Dr. William Li, president and medical director of The Angiogenesis Foundation, suggested in an email interview with The Epoch Times that people eat mostly plant-based foods, especially those with dietary fiber such as kiwi, broccoli, bok choy, carrots, and apples. Probiotic foods that naturally contain healthy bacteria should also be eaten, including yogurt, pao cai, kimchi, sauerkraut, and pickles.

“Just as importantly, a microbiome-friendly diet should avoid … too much ultra-processed foods that contain artificial preservatives, colorants, flavorings, sweeteners,” wrote Li, who authored the book “Eat to Beat Your Diet.” “These chemicals have been shown by researchers to disrupt the healthy gut bacteria (less beneficial bacteria), allowing harmful bacteria to grow.”

Antibiotics will wipe out both bad and good bacteria in the gut, and their overuse is problematic for immune health, Gardner said. A 2021 study in the journal Cell Research pointed out that the most studied sources of microbiome variation are antibiotic treatment and diet.

While probiotic supplements may seem like a great idea to rebuild missing microbes, Gardner said it’s a “buyer beware” market since it’s barely regulated. Inconsistencies in bacteria levels in supplements, toxicities, and contaminants are all concerns in this growing market.
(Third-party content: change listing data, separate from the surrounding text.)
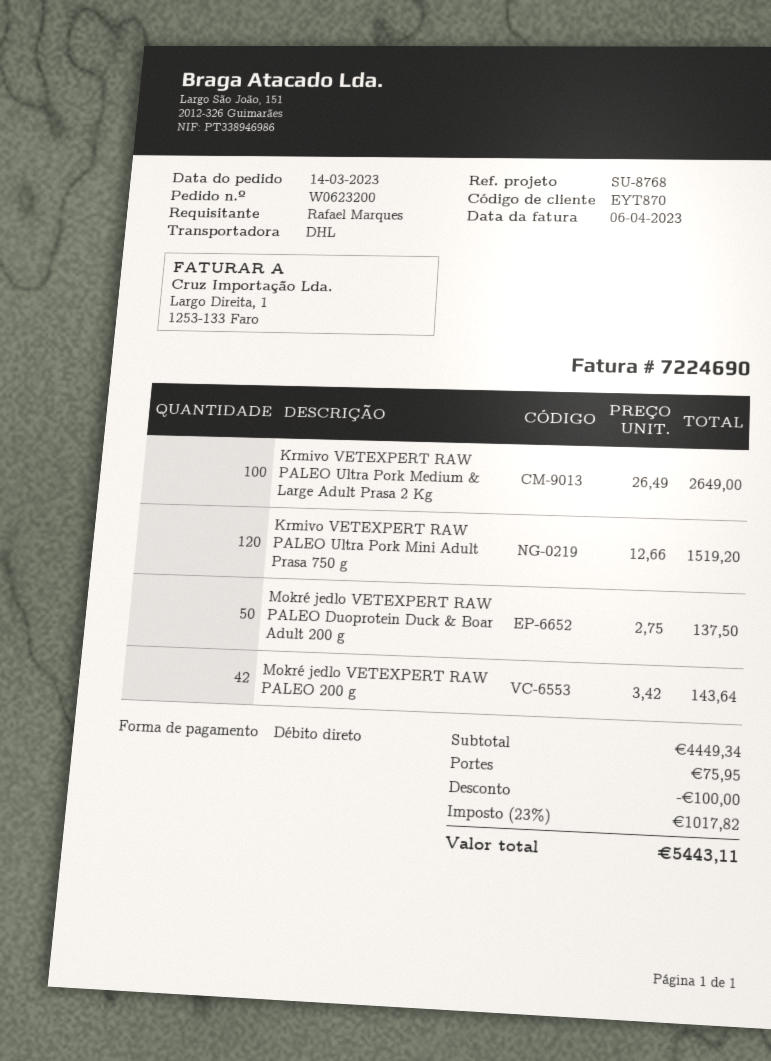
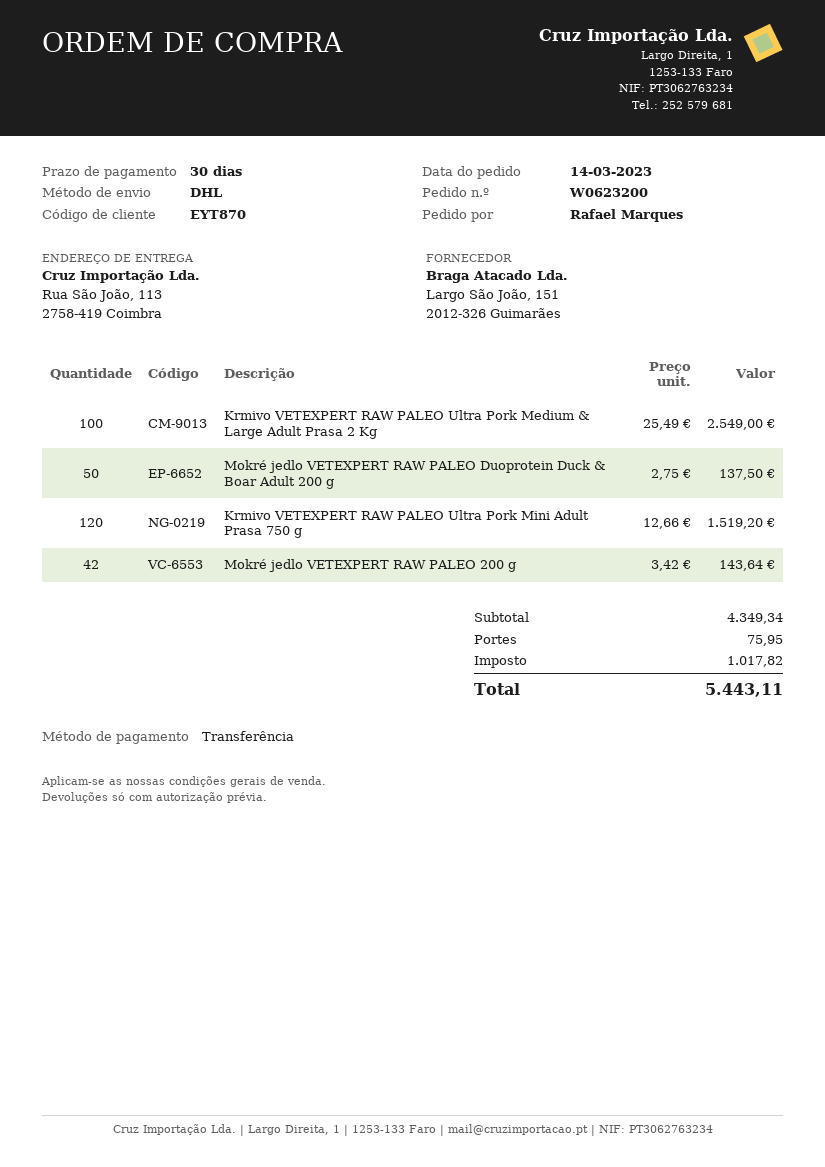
payment method: direct debit -> bank transfer
Krmivo VETEXPERT RAW PALEO Ultra Pork Medium & Large Adult Prasa 2 Kg: 100 x 26.49 = 2649.00 -> 100 x 25.49 = 2549.00
subtotal: 4449.34 -> 4349.34
discount: 100.00 -> none

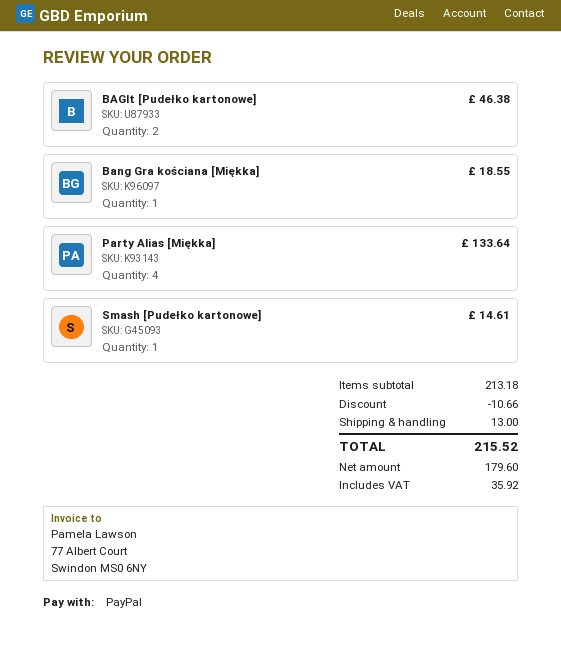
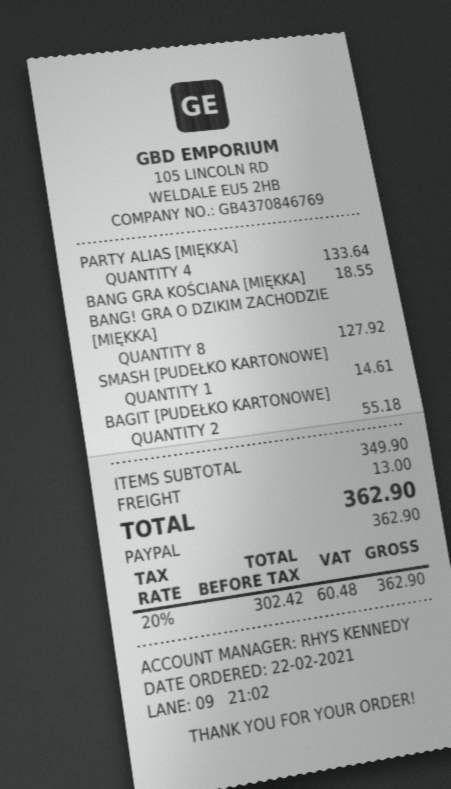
BAGIt [Pudełko kartonowe]: 2 for 46.38 -> 2 for 55.18
BANG! GRA O DZIKIM ZACHODZIE [MIĘKKA]: none -> 8 for 127.92
subtotal: 213.18 -> 349.90
discount: 10.66 -> none
net: 179.60 -> 302.42
tax: 35.92 -> 60.48
total: 215.52 -> 362.90

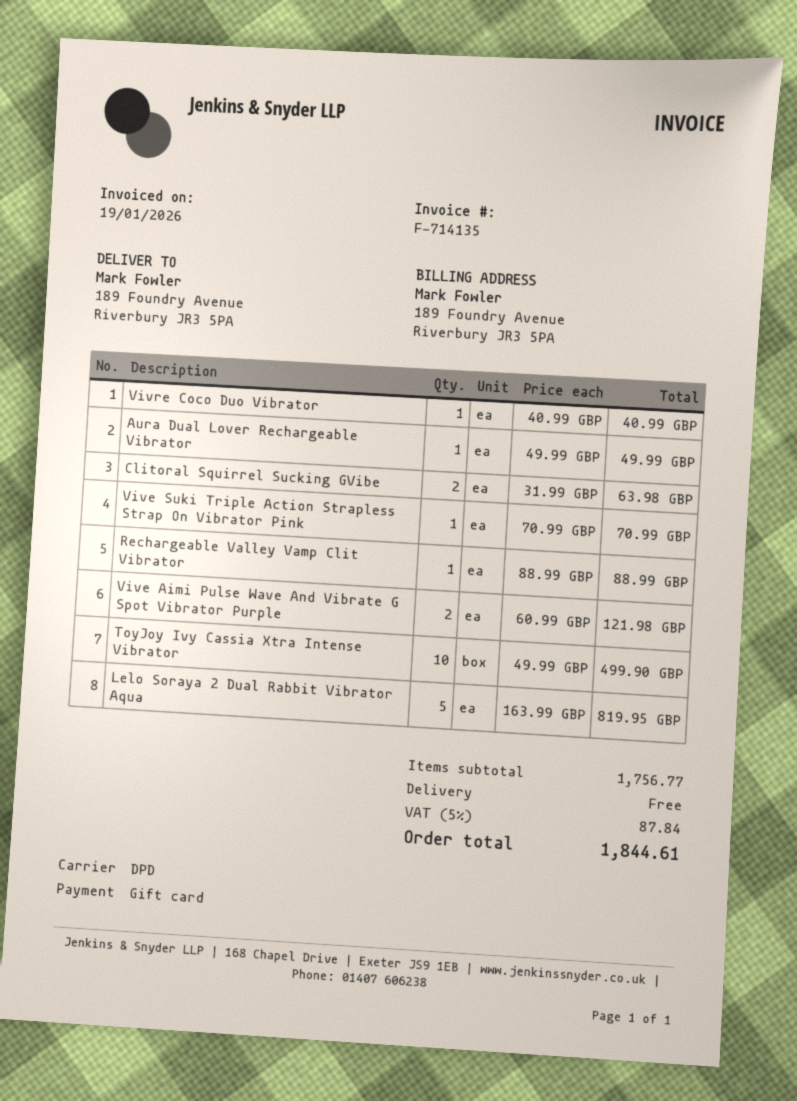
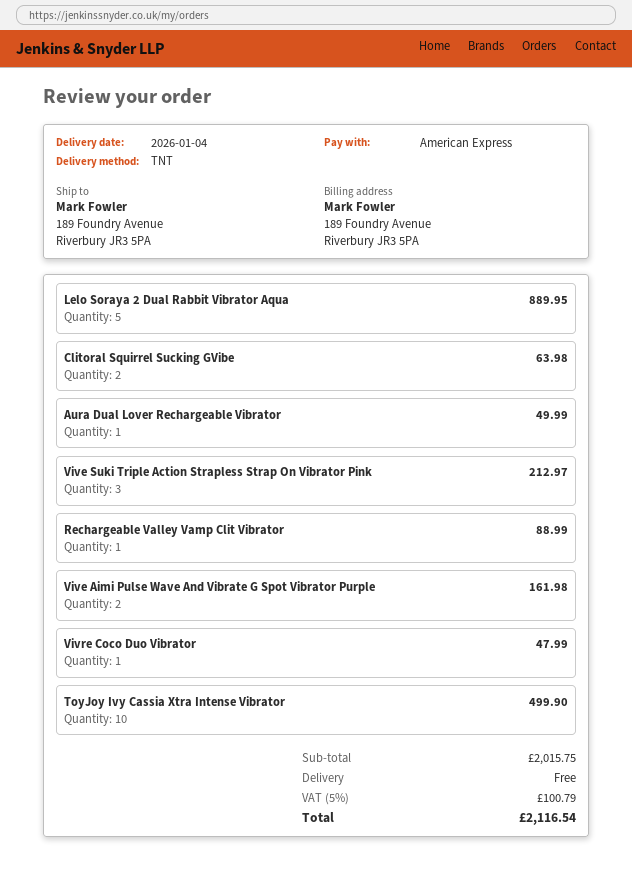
payment method: gift card -> American Express
shipping method: DPD -> TNT
Vivre Coco Duo Vibrator: 1 for 40.99 -> 1 for 47.99
Vive Suki Triple Action Strapless Strap On Vibrator Pink: 1 for 70.99 -> 3 for 212.97
Vive Aimi Pulse Wave And Vibrate G Spot Vibrator Purple: 2 for 121.98 -> 2 for 161.98
Lelo Soraya 2 Dual Rabbit Vibrator Aqua: 5 for 819.95 -> 5 for 889.95
subtotal: 1756.77 -> 2015.75
tax: 5% = 87.84 -> 5% = 100.79
total: 1844.61 -> 2116.54

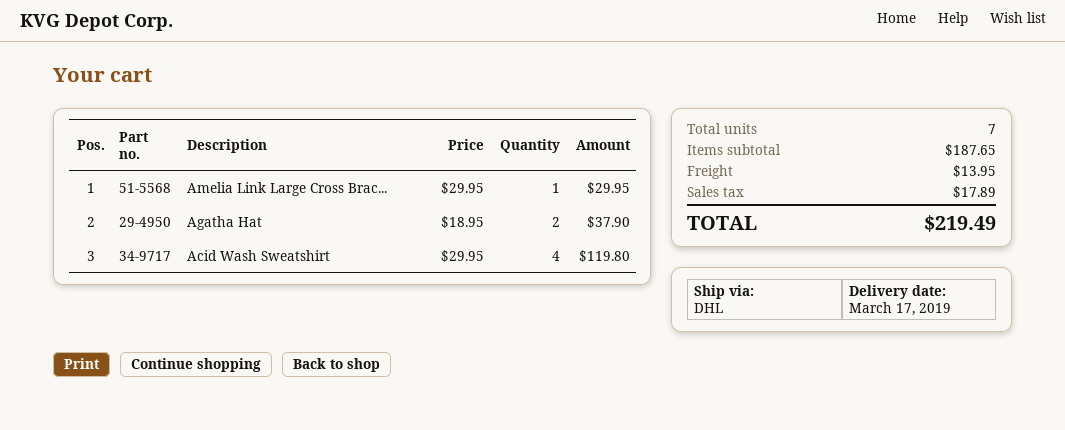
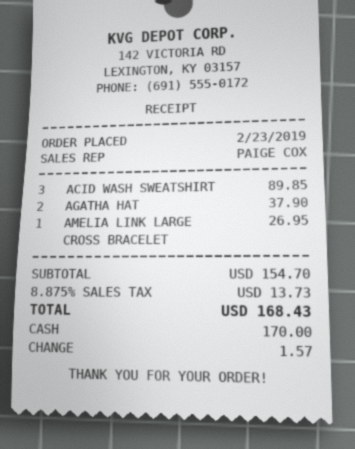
Amelia Link Large Cross Brac...: 1 for 29.95 -> 1 for 26.95
Acid Wash Sweatshirt: 4 for 119.80 -> 3 for 89.85
subtotal: 187.65 -> 154.70
shipping: 13.95 -> none
tax: 17.89 -> 13.73
total: 219.49 -> 168.43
Li said marketing claims are mostly ahead of the science and warned consumers that if something “sounds too good to be true, it probably is.”

Finally, Li said being more mindful about eating will aid in digestion. He recommends adopting traditional values surrounding food, such as preparing fresh, locally grown, and in-season food, and sitting down with people rather than eating while watching TV or scrolling your phone.

“Most people are conditioned by lifelong eating patterns that have been shaped by marketing of ultra-processed foods, the appeal for quick and convenient foods (usually not fresh and highly processed), and inexpensive foods that are mass-produced,” he wrote. “These forces make it difficult to quickly change behavior toward healthier eating patterns.”